Week 2 - available December 25

Featuring: Jeremy Dutcher

Mehcinut

Ultestakon

Sakomawit

Oqiton

Pomok naka Poktoinskwes

Jeremy Dutcher
Photo: Matt Barnes

Description: Dutcher’s first album titled, Wolastoqiyik Lintuwakonawa, unite Wolastoq songs (that he painstakingly transcribed from 1907 wax cylinders at the Canadian Museum of History) with his hybrid Indigenous and classical compositions. “Many of the songs I’d never heard before, because our musical tradition on the East Coast was suppressed by the Canadian Government’s Indian Act.” Jeremy heard ancestral voices singing forgotten songs and stories that had been taken from the Wolastoqiyik generations ago. As he listened to each recording, he felt his own musical impulses stirring from deep within. Long days at the archives turned into long nights at the piano, feeling out melodies and phrases, deep in dialogue with the voices of his ancestors. “I’m doing this work because there’s only about a hundred Wolastoqey speakers left,” he says. “It’s crucial for us to make sure that we’re using our language and passing it on to the next generation. If you lose the language, you’re not just losing words; you’re losing an entire way of seeing and experiencing the world from a distinctly Indigenous perspective.”

Listening Setting: While listening to Jeremy Dutcher’s music please gaze at a majestic deep-rooted tree, if possible, near a river. The tree could be outside in the woods or a park, or indoors in a book or on a digital device. Ponder all the tree has given us. Think about the water a tree takes and gives (called transpiration). Consider how trees speak to each other through mycorrhizal networks (that have symbiotic relationships with the tree’s roots) and through the air, using pheromones and other scent signals. Imagine the tree’s history and future and your history and future intertwined.

Biography: Jeremy Dutcher is a performer, composer, activist, musicologist and a Wolastoqiyik (Maliseet) member of Tobique First Nation in New Brunswick—with all roles deeply infused in his art and way of life. His music also transcends boundaries being unapologetically playful in its incorporation of classical influences, full of reverence for the traditional songs of his home and teeming with the urgency of modern-day struggles of resistance. Jeremy studied music and anthropology at Dalhousie University, Halifax. Wolastoqiyik Lintuwakonawa won the 2018 Polaris Music Prize and the 2019 Juno Award for Indigenous Music Album of the Year.

© 2018 Jeremy Dutcher. All rights reserved


Week 3 - available January 1

Featuring: Levyi-Alexander Love

Marked As Complete
-    Gratitude to Sulva Khurshid for editing.

Levyi-Alexander Love
Photo: Amirah Star.

Description: Love’s words speak to relationships—me / you—and healing from connections that try to rob us of who we are.
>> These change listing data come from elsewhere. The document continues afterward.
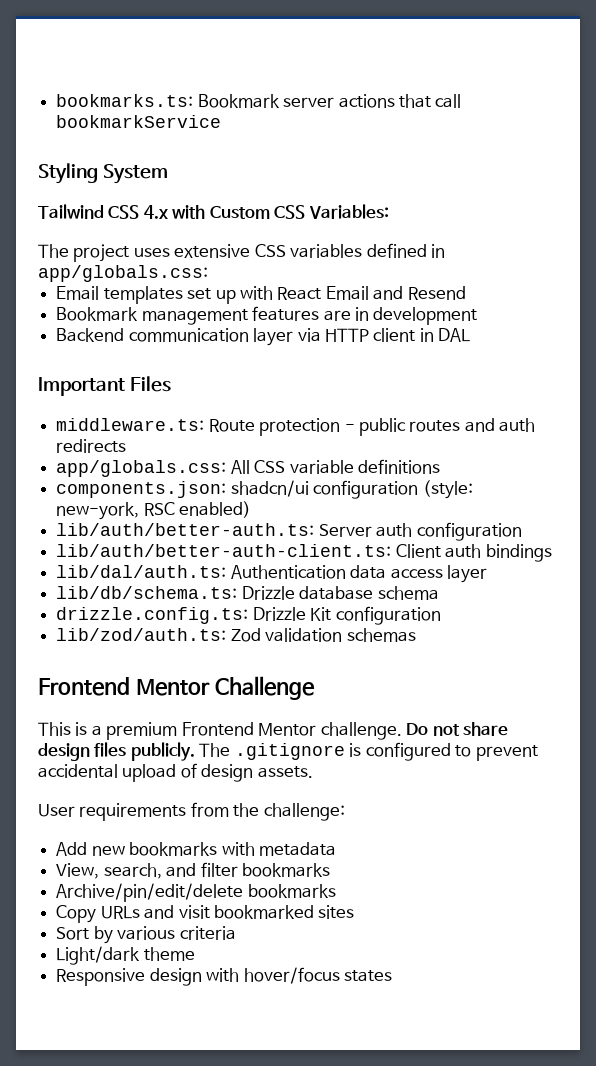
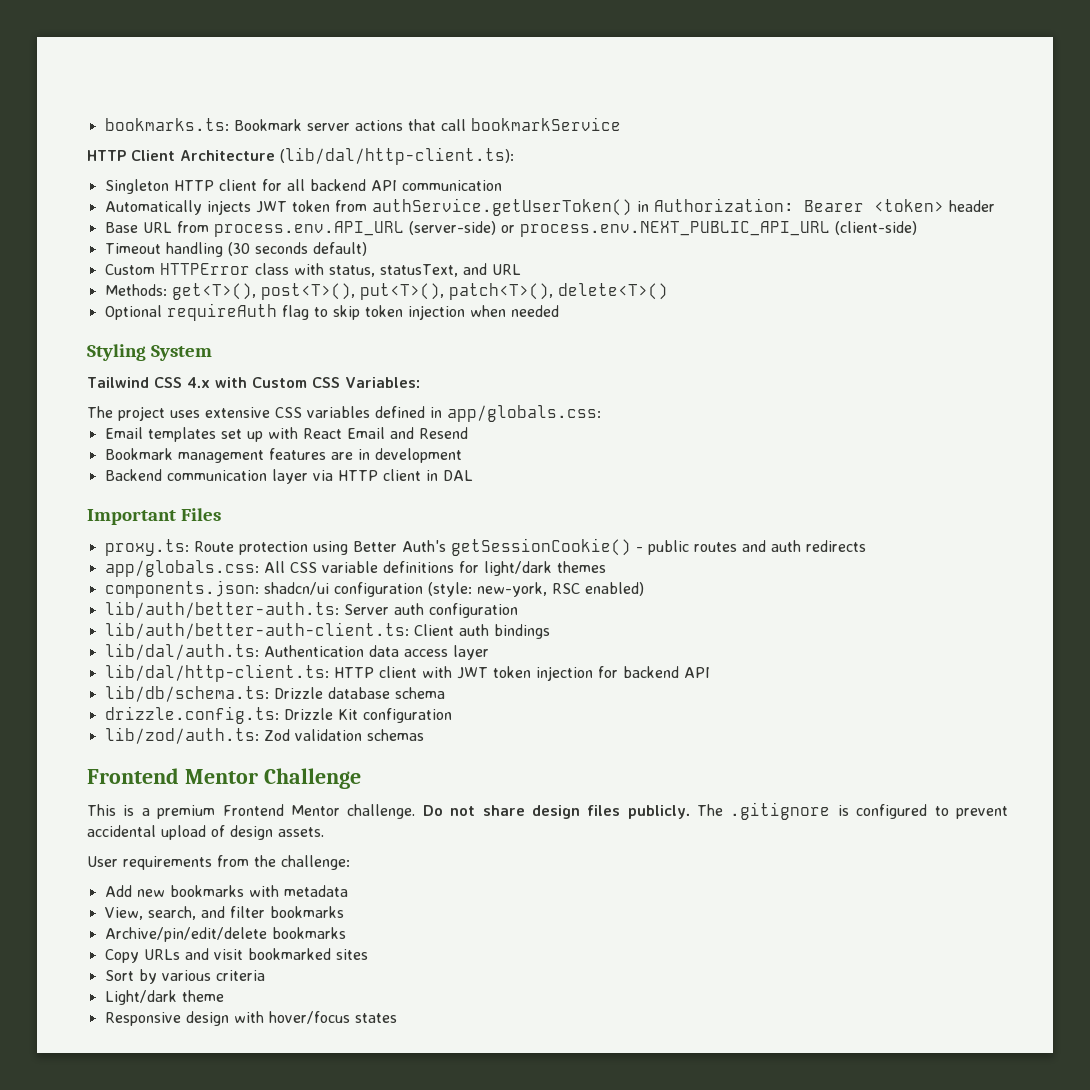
+ HTTP Client Architecture (lib/dal/http-client.ts):
+ Singleton HTTP client for all backend API communication
+ Automatically injects JWT token from authService.getUserToken() in Authorization: Bearer <token> header
+ Base URL from process.env.API_URL (server-side) or process.env.NEXT_PUBLIC_API_URL (client-side)
+ Timeout handling (30 seconds default)
+ Custom HTTPError class with status, statusText, and URL
+ Methods: get<T>(), post<T>(), put<T>(), patch<T>(), delete<T>()
+ Optional requireAuth flag to skip token injection when needed
- middleware.ts: Route protection - public routes and auth redirects
+ proxy.ts: Route protection using Better Auth's getSessionCookie() - public routes and auth redirects
- app/globals.css: All CSS variable definitions
+ app/globals.css: All CSS variable definitions for light/dark themes
+ lib/dal/http-client.ts: HTTP client with JWT token injection for backend API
A poem that highlights the importance of seeing, understanding and receiving another person’s truth.

Listening Setting: Before listening to Levyi-Alexander Love’s words make yourself your favourite warm beverage. One that comforts you, a hot chocolate, peppermint tea or a coffee. Smell it. Sip while listening. Let the plants that are in it, warm your insides.

Biography: Levyi-Alexander Love is a young, talented artist and lover of all things Freedom! Levyi was born in Toronto to Guyanese and Jamaican parents; and has done a lot of inner healing work that he shares through his music, poetry and funny personality.

As a black man of trans experience, he holds to the strength of those in the Black and Queer-Trans community who have paved the way for him to continue to advocate in the loud and bold ways he does. Currently, he is trying to figure this thing called life out by doing the things that make him happy! Levyi is a firm believer in love and how everyone should be able to live freely and speak their truths.

You can find him on Instagram and Facebook.

© 2020 Levyi-Alexander Love. All rights reserved


Week 4 - available January 8

Featuring: nichola feldman-kiss

Siren / holding space
-    Siren is a vocal collaboration unfolding with gratitude to Lodi Awad (Syria), Valerie Buhagiar (Matla / Canada), Blandine Kan (DR Congo), Memory Makuri (Zimbabwe), Ruth Mathiang (South Sudan), Leila Mosemi (Iran), Roula Said (Palestine / Canada), Mabinty Sylla (Guinea), Maryem Toller (Egypt / Canada).
-    Also, gratitude to Michelle Irving (sound designer).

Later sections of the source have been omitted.